Bitcoin eased lower on Friday after two days of gains. The cryptocurrency market was in a risk-off mood, with speculation over President Trump’s trade tariffs and as investors look ahead to US inflation figures.
Bitcoin has experienced choppy trade this week. It slumped to below 100k on Monday amid concerns of a disruptive Chinese AI model fueling a tech rout. Bitcoin then rebounded sharply, pushing above 105k yesterday.
Trump trade tariffs this weekend?
Yesterday evening, President Trump warned that 25% tariffs on Canada and Mexico are likely to go ahead as of February 1st. Trump also reiterated a threat to impose 10% tariffs on China from this weekend. He added threats of 100% tariffs on BRIC countries, warning them against any pivot away from the US dollar.
Trump’s comments hit risk sentiment, dampening the market mood. Tariffs will likely negatively impact global trade and economic growth. Trump’s moves also raise the risk of retaliatory tariffs from these countries, which could spark a global trade war. Safe-haven Gold has risen to a record high.
These developments overshadow optimism surrounding a more crypto-friendly stance in Washington under the new Trump administration.
How could core PCE impact Bitcoin?
Attention now turns to US core PCE, the Federal Reserve’s preferred gauge for inflation. It is expected that core PCE was 0.2% MoM in December, up from 0.1% in November, and was 2.8% annually, which is in line with November. December’s underlying CPI inflation was cooler than expected, and the market will be watching to see if this trend also shows up in core PCE data. Cooler-than-expected core PCE could bring Fed rate cut expectations forward, which could boost BTC.
Earlier in the week, the Fed left rates unchanged, and Fed Chair Powell signaled that the central bank was in no rush to cut rates again until the data showed it necessary.
ETH recovers but can it extend gains towards $3.8k?
Ethereum has recovered above 3200, trading 1% higher and outperforming Bitcoin – a rare occurrence in recent times. While Bitcoin trades just below its ATH of 109.5k, Ethereum is still some 33% below its record level.
ETH/USD managed to rise above 3200 even after the Federal Reserve adopted a more hawkish stance, and on-chain activity surged.
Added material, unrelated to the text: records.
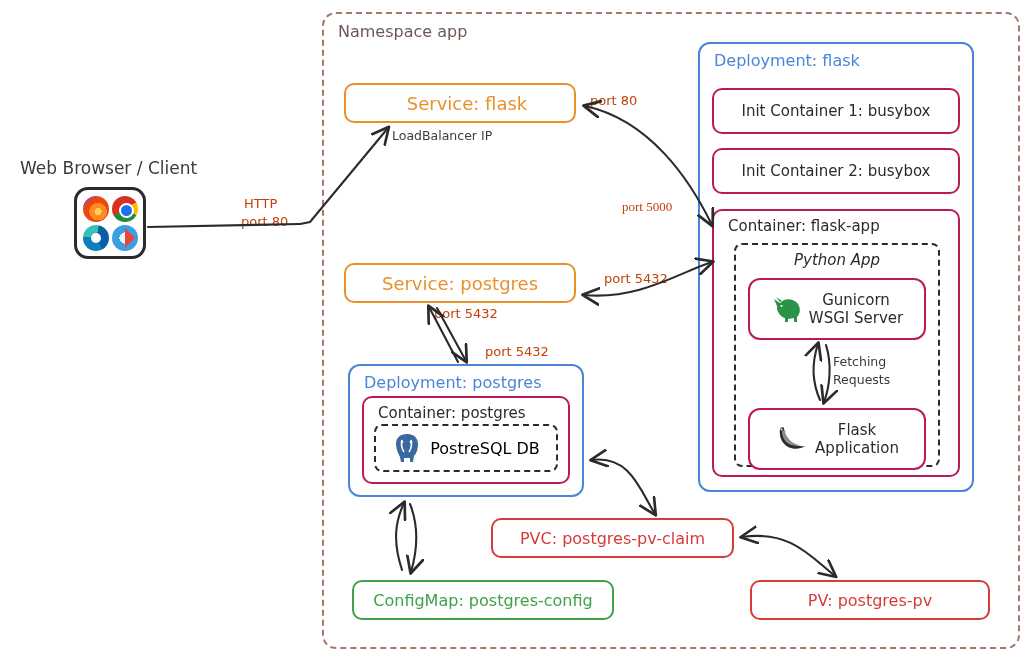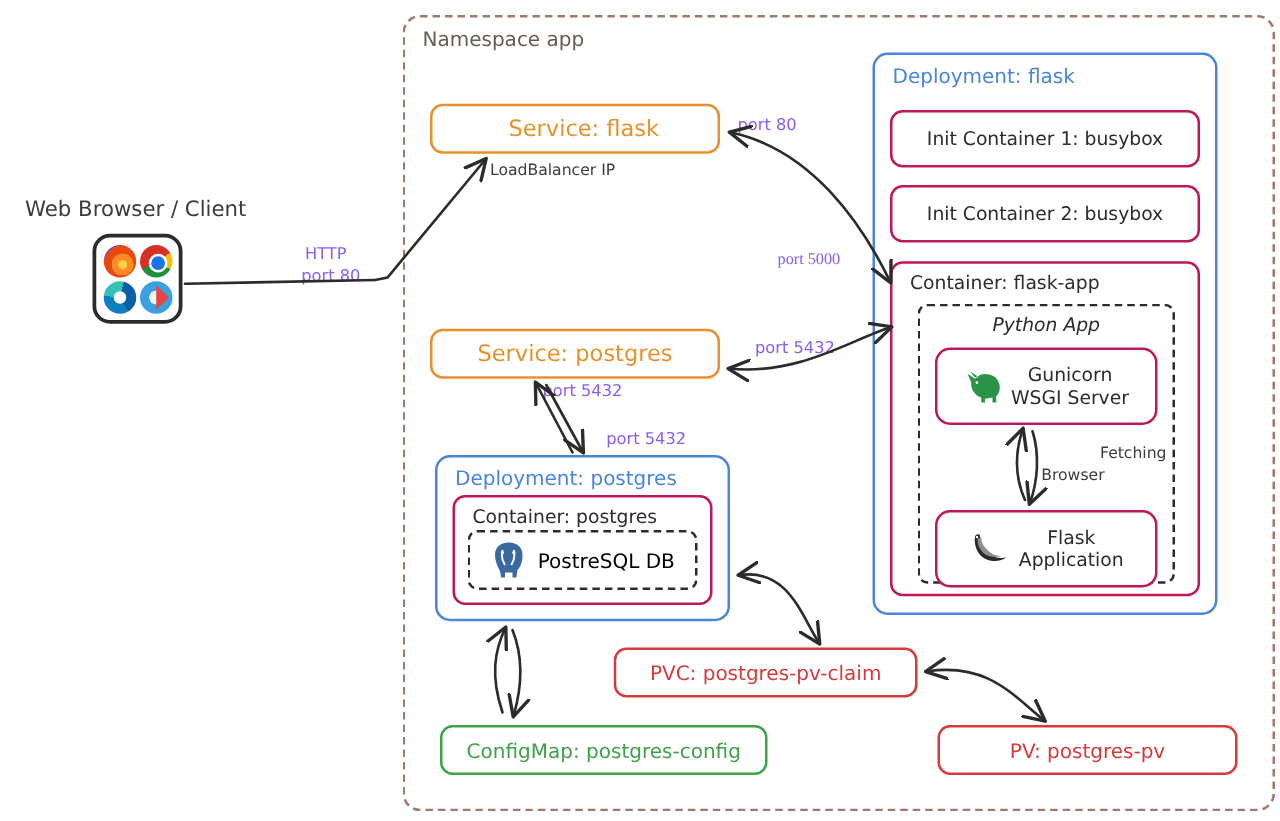"port 80" .portlbl { color: #8b5cf6 -> #c2410c }
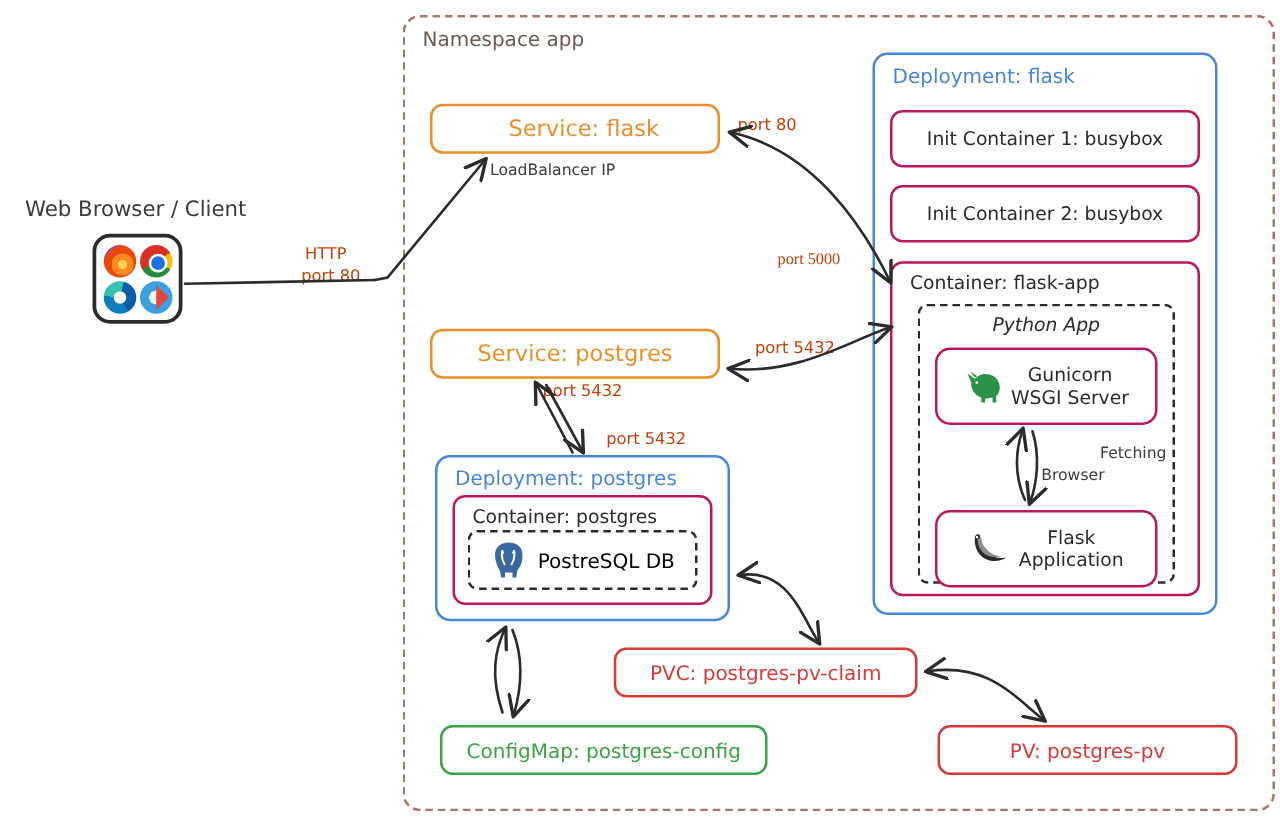"Fetching" div.lbl { margin-left: 47px -> none }
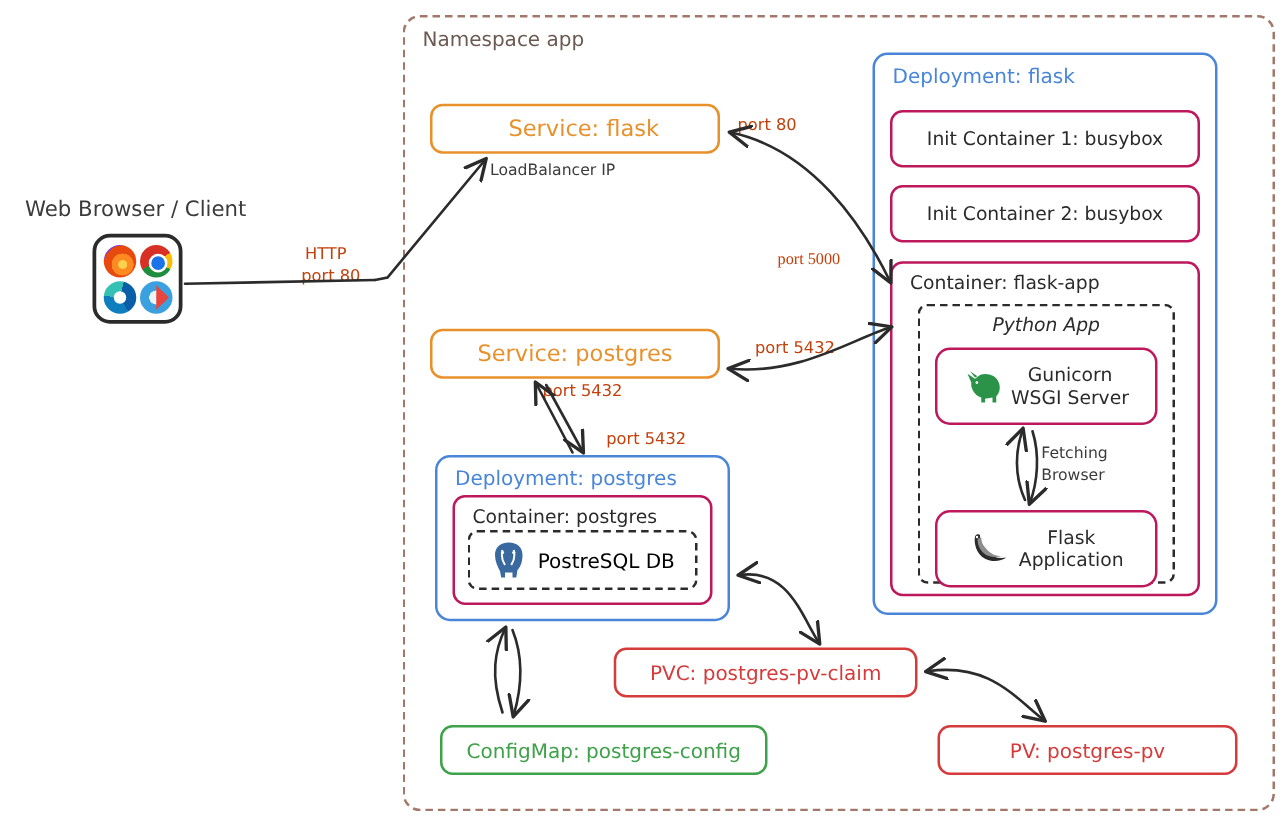"Browser" div.lbl { text: Browser -> Requests }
According to IntoTheBlock data, active Ethereum addresses have risen 37% over the last few months, reaching 670,000, significantly above the 400k level in early 2024. Rising network activity could be seen as rising demand and a bullish signal.
Technically, Ethereum would need to break above its descending trendline to extend the rebound towards 3730. However, should sellers break below 3000 support, a selloff towards 2750 could be on the cards.